PROBLEM REQUIREMENTS
Where a picture appears, omit it; repeat everything else in the records exactly.

RECORDS FOR THE TASK
Start of Block
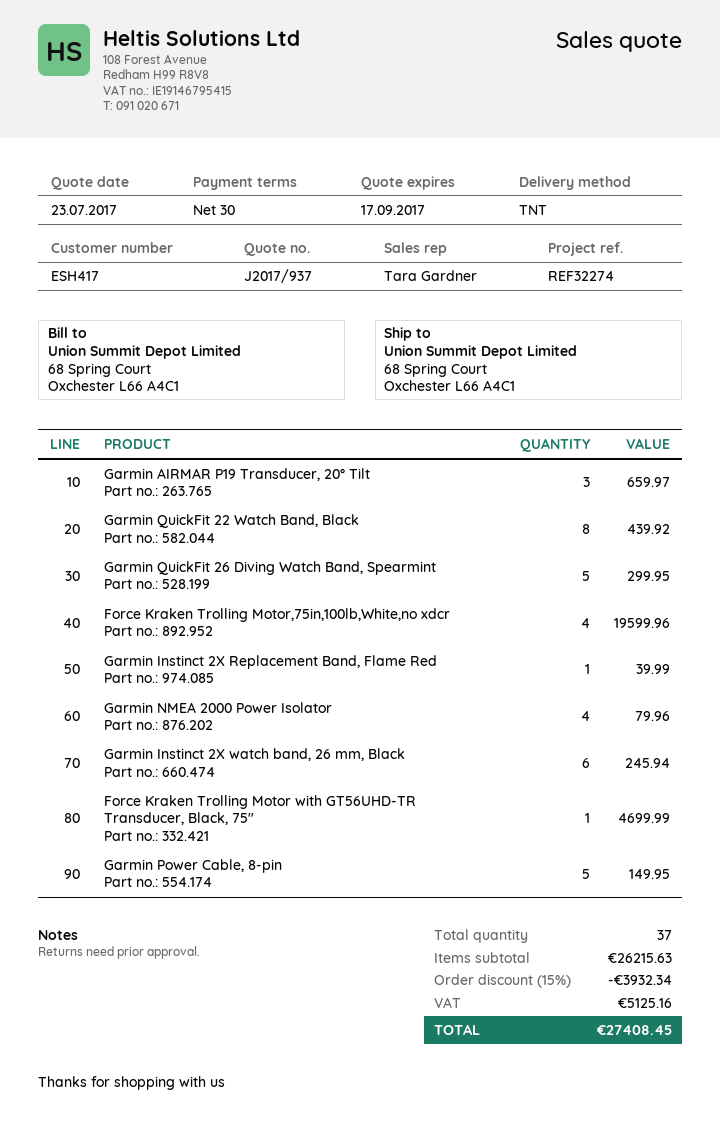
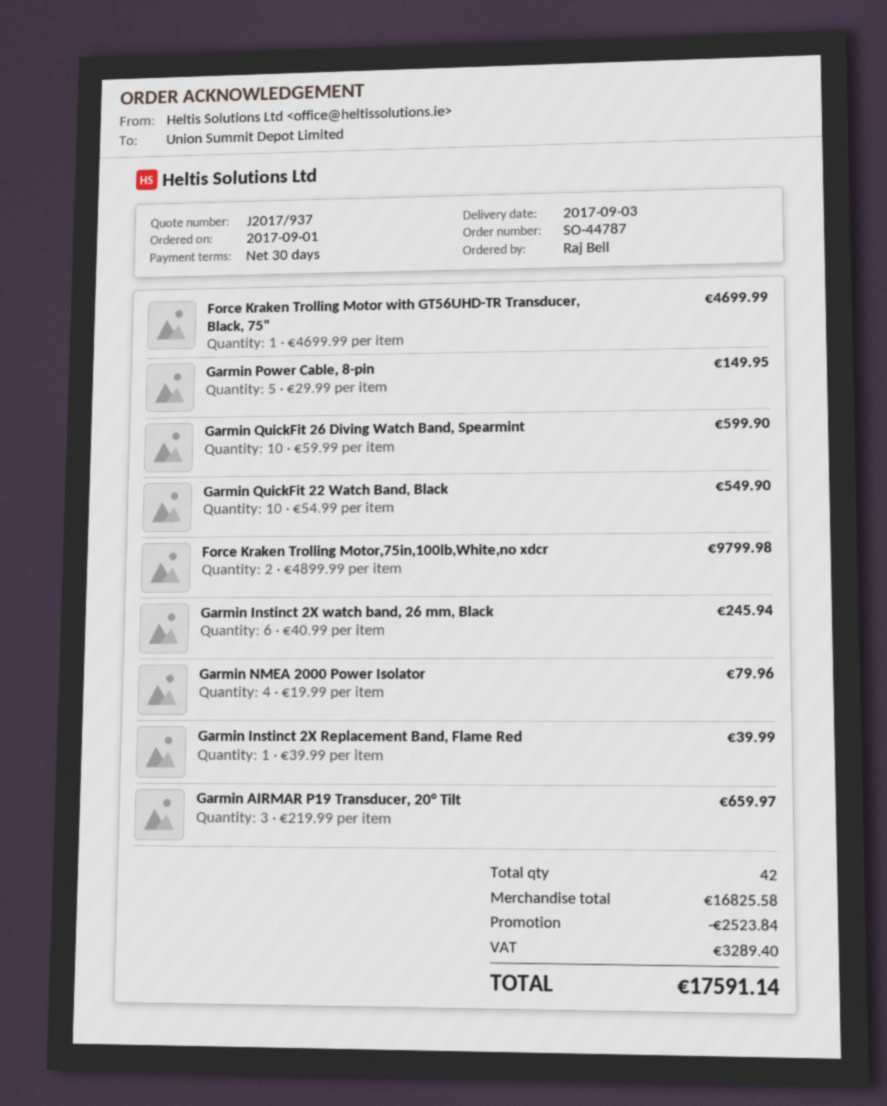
Garmin QuickFit 22 Watch Band, Black: 8 for 439.92 -> 10 for 549.90
Garmin QuickFit 26 Diving Watch Band, Spearmint: 5 for 299.95 -> 10 for 599.90
Force Kraken Trolling Motor,75in,100lb,White,no xdcr: 4 for 19599.96 -> 2 for 9799.98
total quantity: 37 -> 42
subtotal: 26215.63 -> 16825.58
discount: 3932.34 -> 2523.84
tax: 5125.16 -> 3289.40
total: 27408.45 -> 17591.14

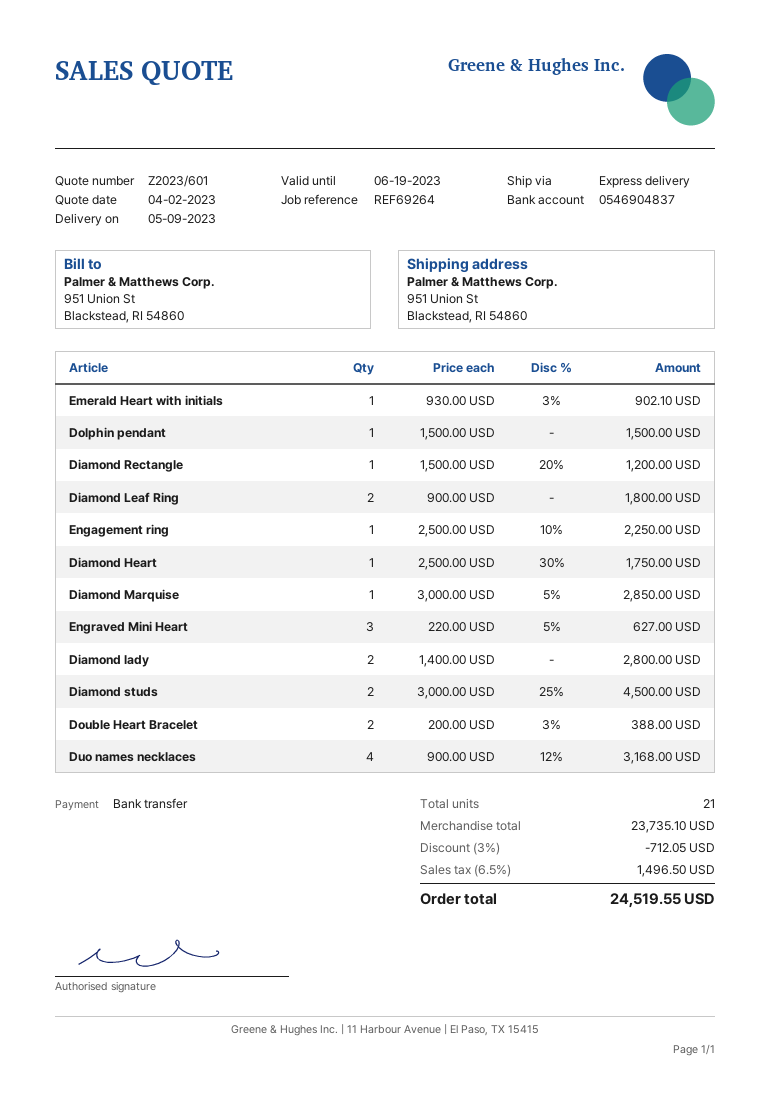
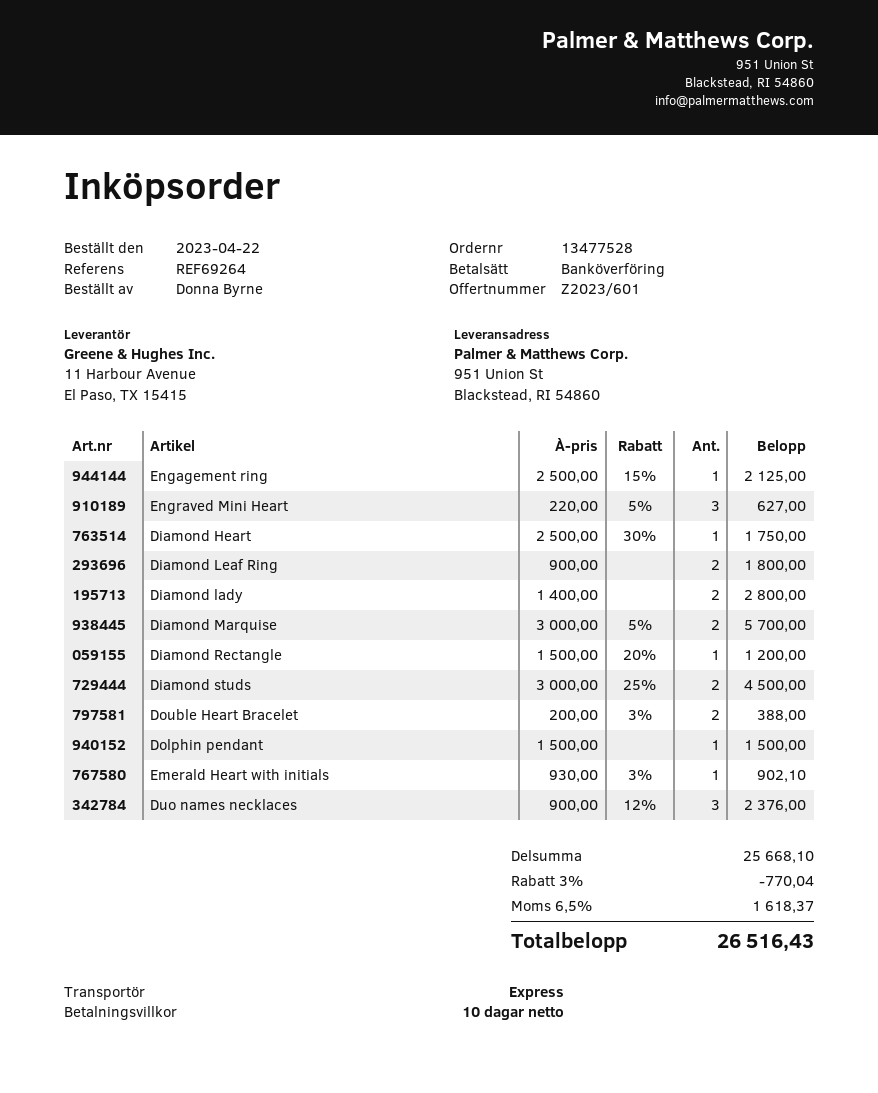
Engagement ring: 1 x 2500.00 - 10% = 2250.00 -> 1 x 2500.00 - 15% = 2125.00
Diamond Marquise: 1 x 3000.00 - 5% = 2850.00 -> 2 x 3000.00 - 5% = 5700.00
Duo names necklaces: 4 x 900.00 - 12% = 3168.00 -> 3 x 900.00 - 12% = 2376.00
subtotal: 23735.10 -> 25668.10
discount: 3% = 712.05 -> 3% = 770.04
tax: 6.5% = 1496.50 -> 6.5% = 1618.37
total: 24519.55 -> 26516.43

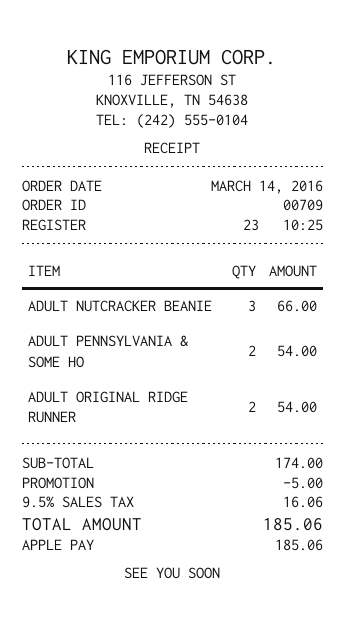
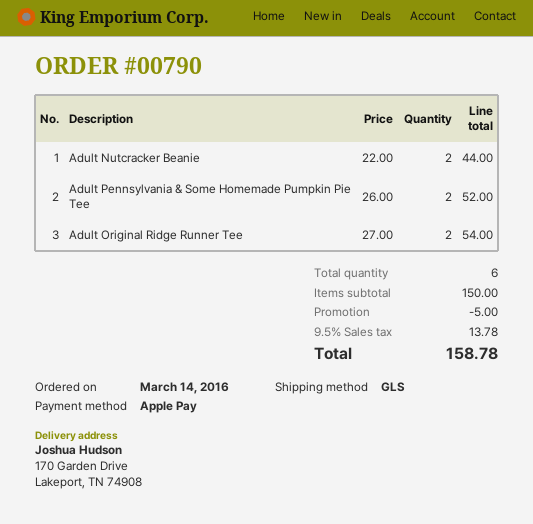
order number: 00709 -> 00790
ADULT NUTCRACKER BEANIE: 3 for 66.00 -> 2 for 44.00
ADULT PENNSYLVANIA & SOME HO: 2 for 54.00 -> 2 for 52.00
subtotal: 174.00 -> 150.00
tax: 9.5% = 16.06 -> 9.5% = 13.78
total: 185.06 -> 158.78

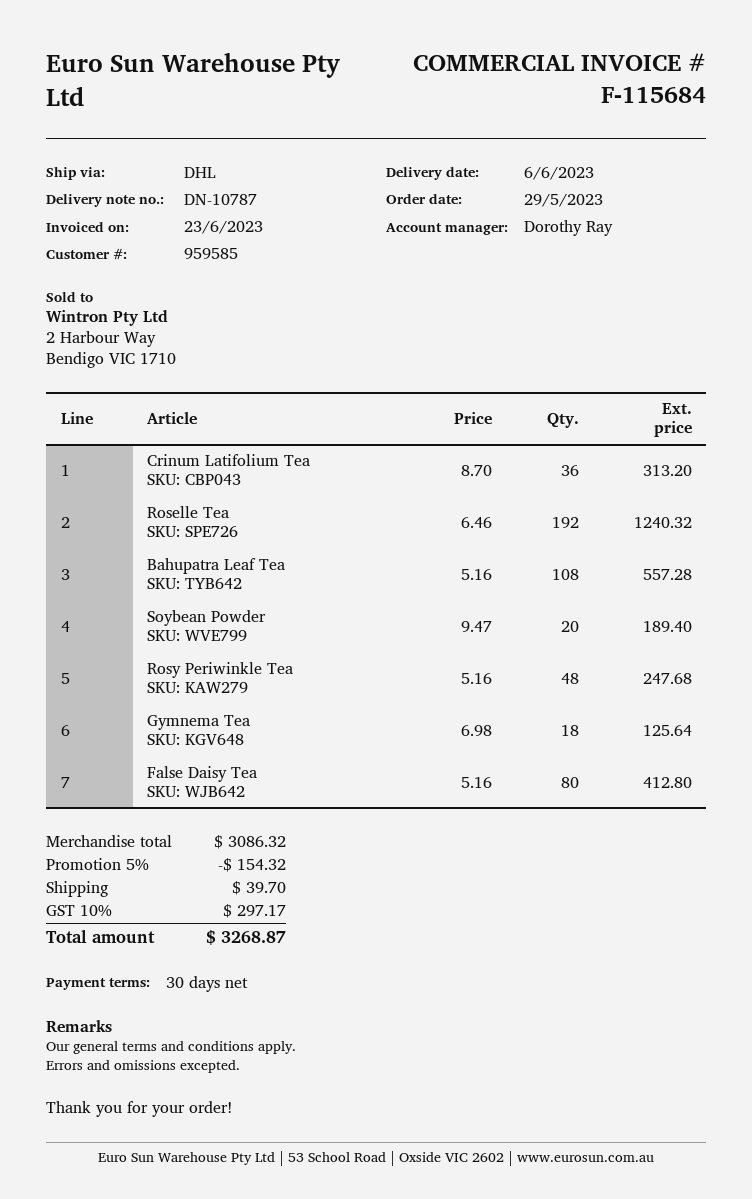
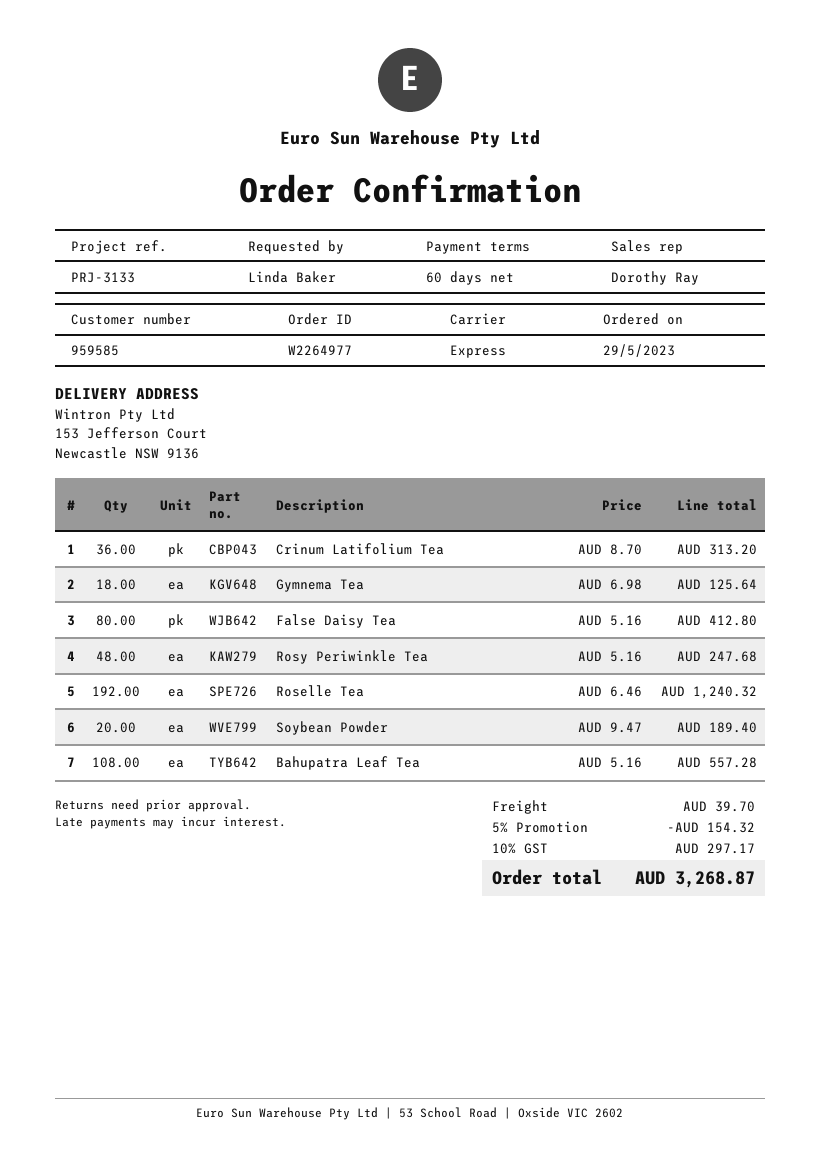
payment terms: 30 days -> 60 days
shipping method: DHL -> express

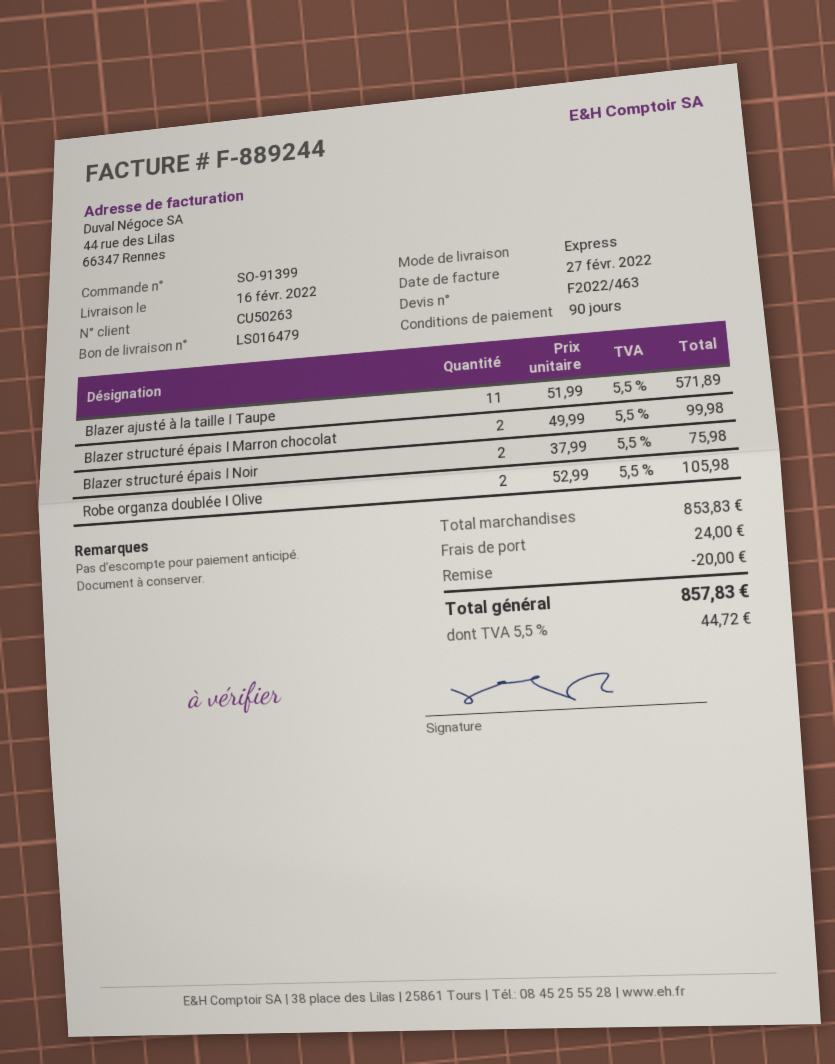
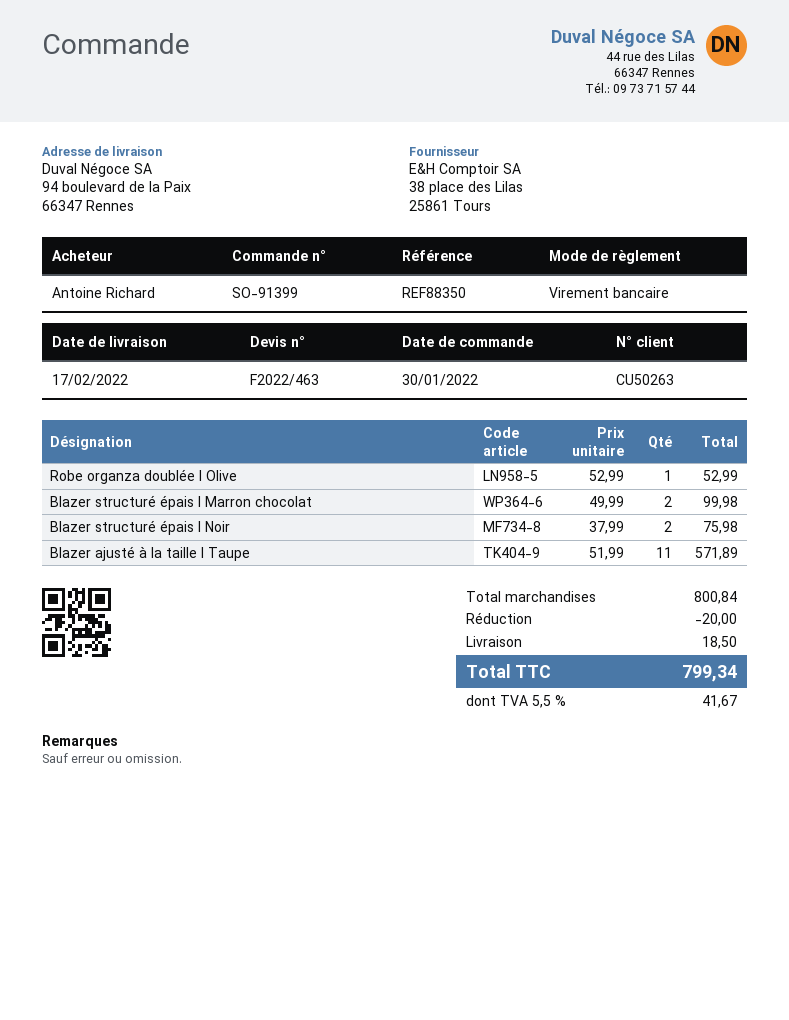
delivery date: 2022-02-16 -> 2022-02-17
Robe organza doublée I Olive: 2 x 52.99 = 105.98 -> 1 x 52.99 = 52.99
subtotal: 853.83 -> 800.84
shipping: 24.00 -> 18.50
tax: 5.5% = 44.72 -> 5.5% = 41.67
total: 857.83 -> 799.34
End of Block
PROBLEM SOLUTION
Garmin QuickFit 22 Watch Band, Black: 8 for 439.92 -> 10 for 549.90
Garmin QuickFit 26 Diving Watch Band, Spearmint: 5 for 299.95 -> 10 for 599.90
Force Kraken Trolling Motor,75in,100lb,White,no xdcr: 4 for 19599.96 -> 2 for 9799.98
total quantity: 37 -> 42
subtotal: 26215.63 -> 16825.58
discount: 3932.34 -> 2523.84
tax: 5125.16 -> 3289.40
total: 27408.45 -> 17591.14

Engagement ring: 1 x 2500.00 - 10% = 2250.00 -> 1 x 2500.00 - 15% = 2125.00
Diamond Marquise: 1 x 3000.00 - 5% = 2850.00 -> 2 x 3000.00 - 5% = 5700.00
Duo names necklaces: 4 x 900.00 - 12% = 3168.00 -> 3 x 900.00 - 12% = 2376.00
subtotal: 23735.10 -> 25668.10
discount: 3% = 712.05 -> 3% = 770.04
tax: 6.5% = 1496.50 -> 6.5% = 1618.37
total: 24519.55 -> 26516.43

order number: 00709 -> 00790
ADULT NUTCRACKER BEANIE: 3 for 66.00 -> 2 for 44.00
ADULT PENNSYLVANIA & SOME HO: 2 for 54.00 -> 2 for 52.00
subtotal: 174.00 -> 150.00
tax: 9.5% = 16.06 -> 9.5% = 13.78
total: 185.06 -> 158.78

payment terms: 30 days -> 60 days
shipping method: DHL -> express

delivery date: 2022-02-16 -> 2022-02-17
Robe organza doublée I Olive: 2 x 52.99 = 105.98 -> 1 x 52.99 = 52.99
subtotal: 853.83 -> 800.84
shipping: 24.00 -> 18.50
tax: 5.5% = 44.72 -> 5.5% = 41.67
total: 857.83 -> 799.34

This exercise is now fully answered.